CLIP-RT: Learning Language-Conditioned Robotic Policies from Natural Language Supervision

RSS 2025

1Seoul National University 2Tommoro Robotics
Close the laptop
Draw a line from the star to the circle
Erase the whiteboard
Hide the Pooh with the green cup
Open the cabinet
Open the trash can
Play with the orange car
Pour the dog food in the bowl
Stamp near the circle

TL;DR

We explore how non-experts can teach robotic skills only through natural language supervision.

We propose a VLA model that learns visuomotor policies directly from this supervision.

Abstract

Teaching robots desired skills in real-world environments remains challenging, especially for non-experts. A key bottleneck is that collecting robotic data often requires expertise or specialized hardware, limiting accessibility and scalability. We posit that natural language offers an intuitive and accessible interface for robot learning. To this end, we study two aspects: (1) enabling non-experts to collect robotic data through natural language supervision (e.g., “move the arm to the right”) and (2) training robot policies directly from this supervision. Specifically, we introduce a data collection framework that collects robot demonstrations based on natural language supervision and further augments these demonstrations. We then present CLIP-RT, a new vision-language-action (VLA) model that learns language-conditioned visuomotor policies from this supervision. CLIP-RT adapts the pretrained CLIP model and learns to predict language-based motion primitives via contrastive imitation learning.

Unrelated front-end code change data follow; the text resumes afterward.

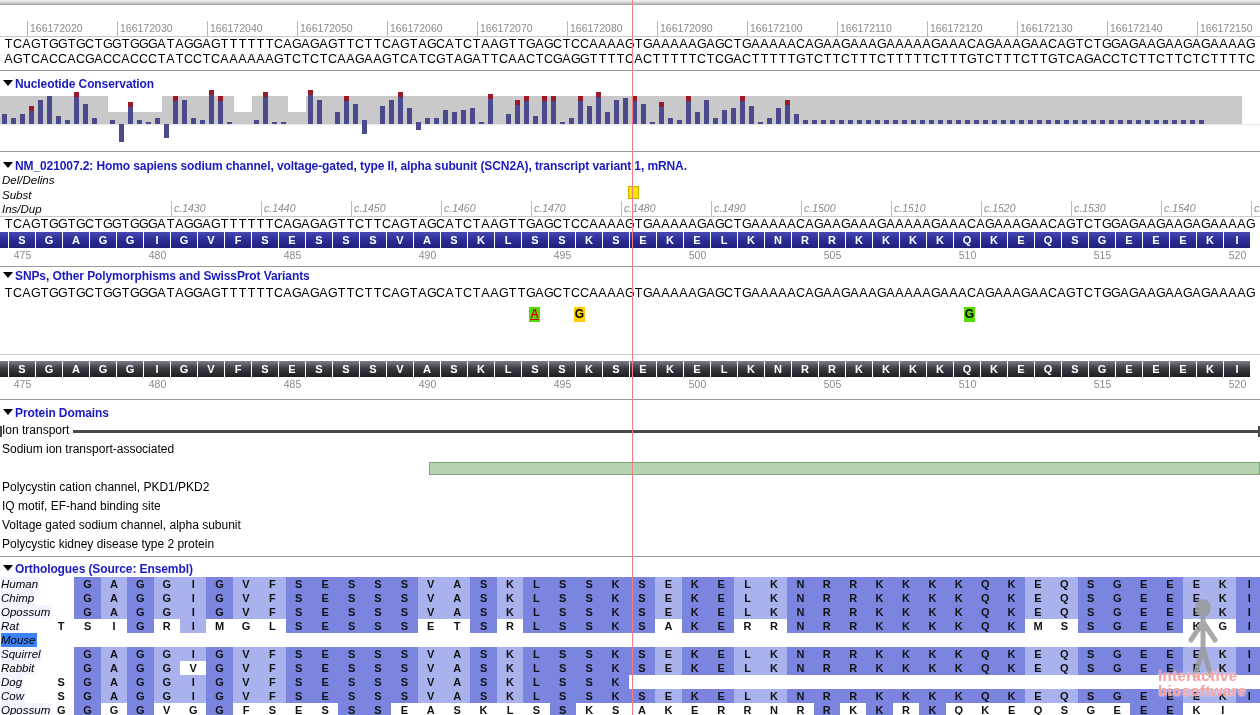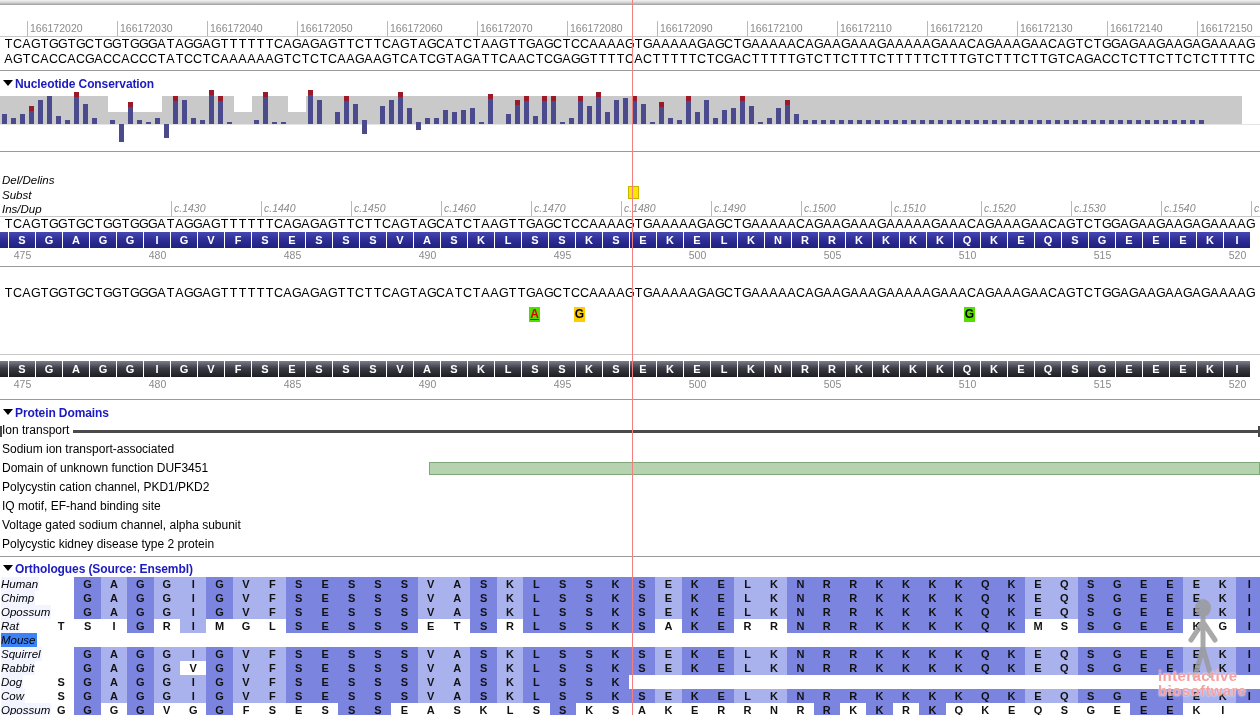"NM_021007.2: Homo sapiens sodium" div.sec-head { html: none -> <div> <span></span> <span>NM_021007.2: Homo sapiens sodium channel, voltage-gated, type II, alpha subunit (SCN2A), transcript variant 1, mRNA.</span> </div> }
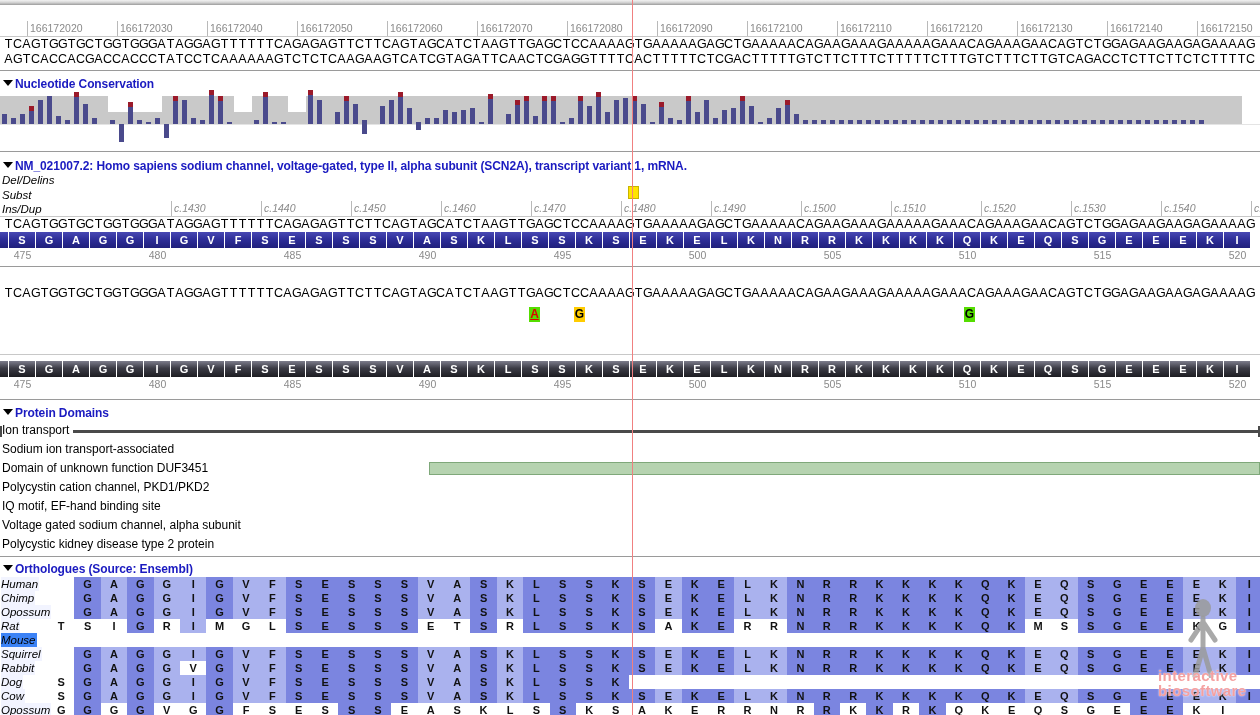"SNPs, Other Polymorphisms and SwissProt" div.sec-head { html: none -> <div> <span></span> <span>SNPs, Other Polymorphisms and SwissProt Variants</span> </div> }
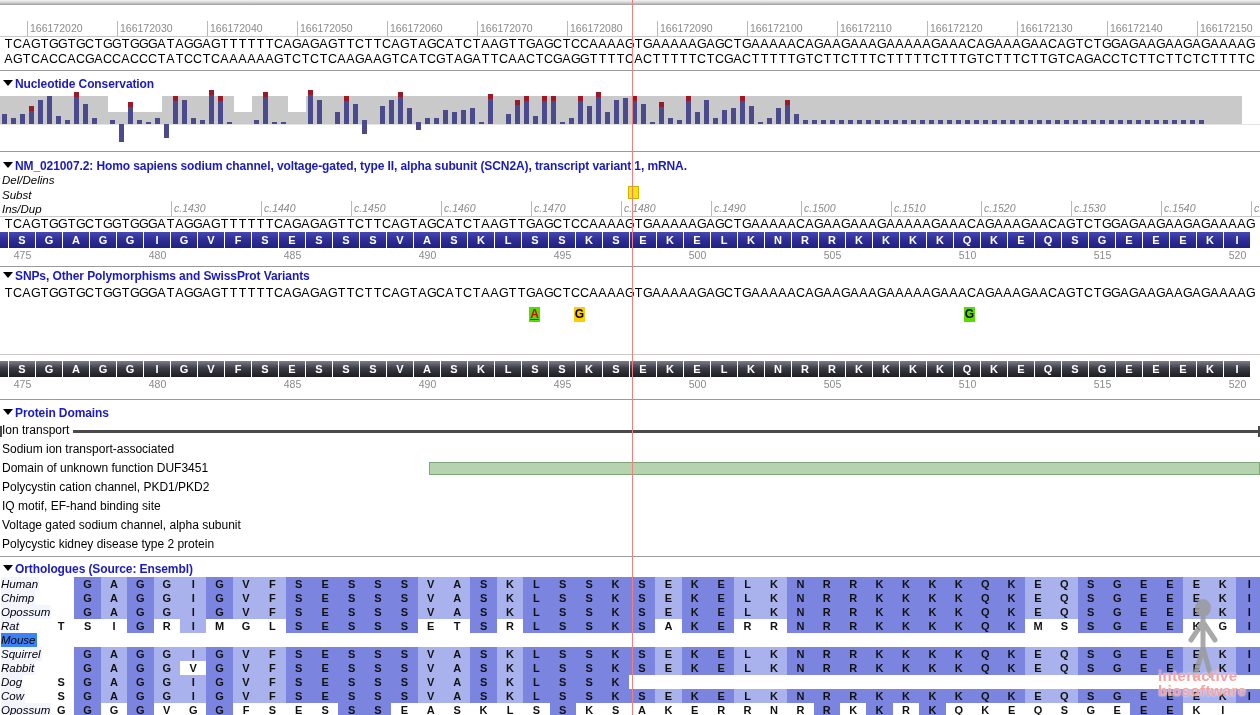"Domain of unknown function DUF3451" div.dom-name { html: <div>Domain of unknown function DUF3451</div> -> none }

We train CLIP-RT on the Open X-Embodiment dataset and finetune it on in-domain data collected by our framework. In real-world evaluations, CLIP-RT demonstrates strong capabilities in learning novel manipulation skills, outperforming OpenVLA (7B parameters) by 24% in average success rates, while using 7x fewer parameters (1B). We further assess CLIP-RT’s capabilities in few-shot generalization and collaborative scenarios involving large pretrained models or humans. In simulated environments, CLIP-RT also yields strong performance, achieving a 93.1% average success rate on the LIBERO benchmark with an inference throughput of 163 Hz.

Motivation

Recent work has made significant progress toward generalist robotic policies using large-scale robot demonstration data. However, collecting these demonstrations often requires expertise and access to specialized hardware (e.g., teleoperation systems). This barrier severely limits accessibility, restricting the number of participants and environments from which data can be gathered. Consequently, this limited accessibility inherently hinders both the scalability (the volume of data) and the diversity (the range of scenarios and behaviors recorded) of the resulting datasets. How can non-experts train robotic policies without relying on specialized expertise or devices for data collection?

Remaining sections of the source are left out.